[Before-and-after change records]

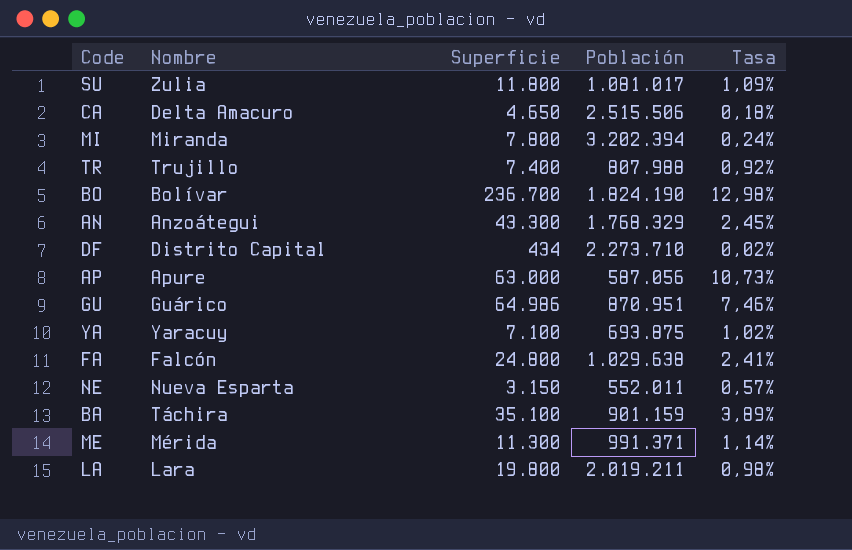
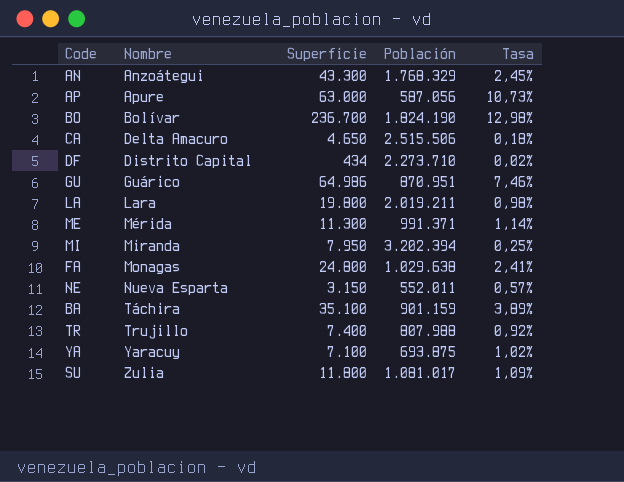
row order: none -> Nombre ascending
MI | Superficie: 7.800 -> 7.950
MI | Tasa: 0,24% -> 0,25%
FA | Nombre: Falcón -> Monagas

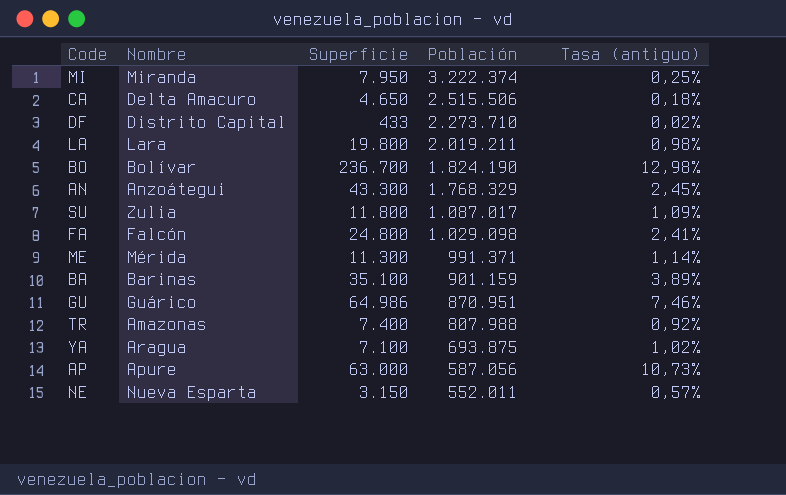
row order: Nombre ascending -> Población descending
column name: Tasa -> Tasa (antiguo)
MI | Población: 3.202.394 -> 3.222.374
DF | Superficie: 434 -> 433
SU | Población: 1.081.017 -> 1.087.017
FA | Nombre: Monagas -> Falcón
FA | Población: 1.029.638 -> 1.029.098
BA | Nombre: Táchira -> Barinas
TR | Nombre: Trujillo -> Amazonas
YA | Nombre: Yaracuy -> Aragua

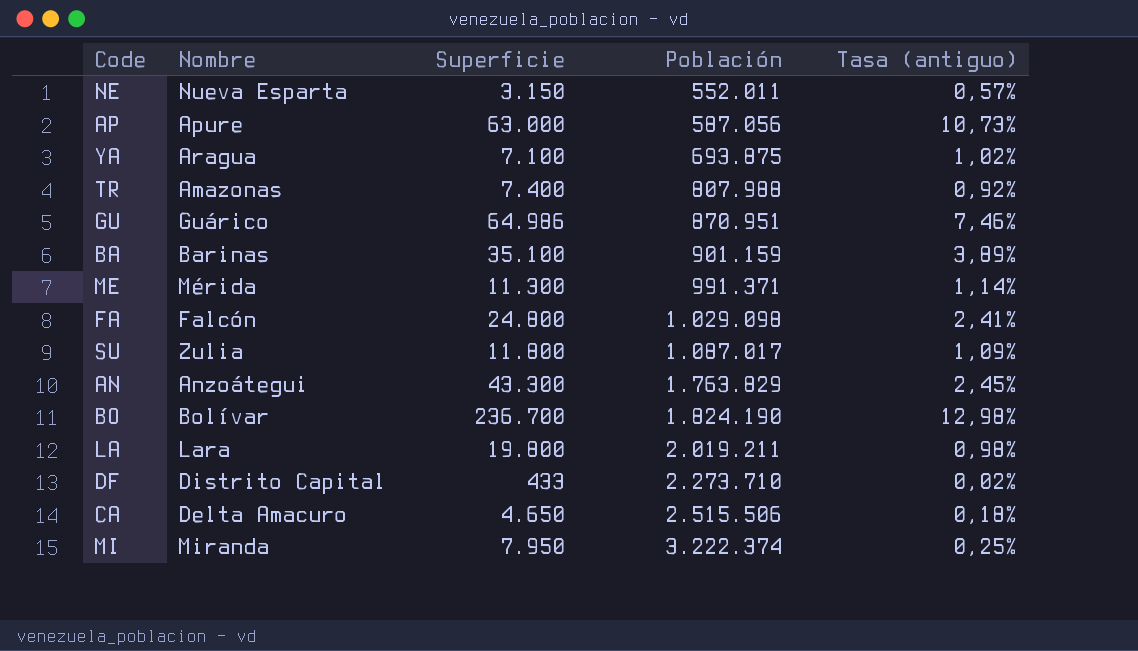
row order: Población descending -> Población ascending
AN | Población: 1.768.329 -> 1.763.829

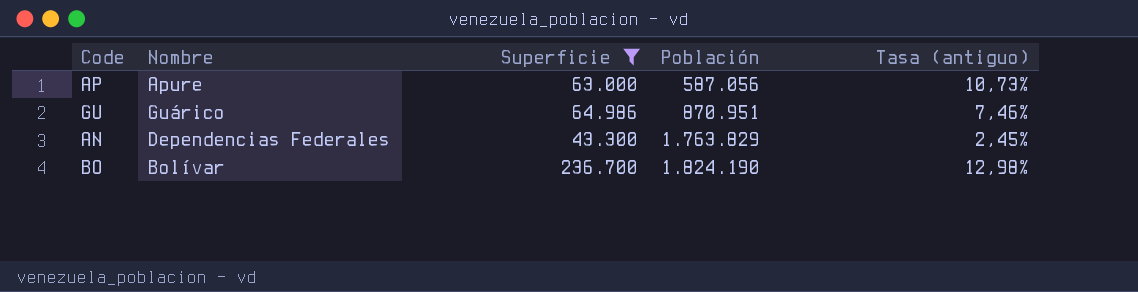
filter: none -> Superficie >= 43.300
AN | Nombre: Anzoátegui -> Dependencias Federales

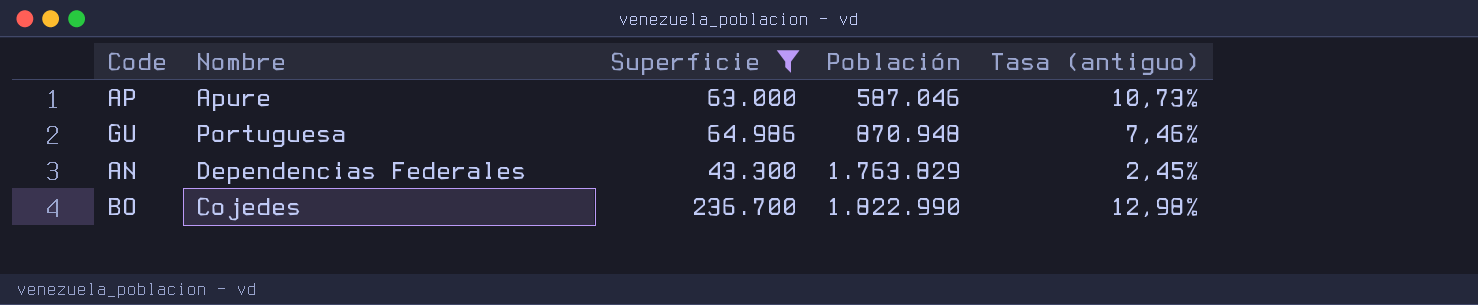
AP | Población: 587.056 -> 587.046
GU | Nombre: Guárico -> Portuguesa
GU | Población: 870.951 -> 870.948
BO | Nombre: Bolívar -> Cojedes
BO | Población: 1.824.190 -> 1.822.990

### INSTRUCTIONS TO FOLLOW
Where does the string "Monagas" appear in the records above? Return every line that holds it.

### EXERCISE RESULT
FA | Nombre: Falcón -> Monagas
FA | Nombre: Monagas -> Falcón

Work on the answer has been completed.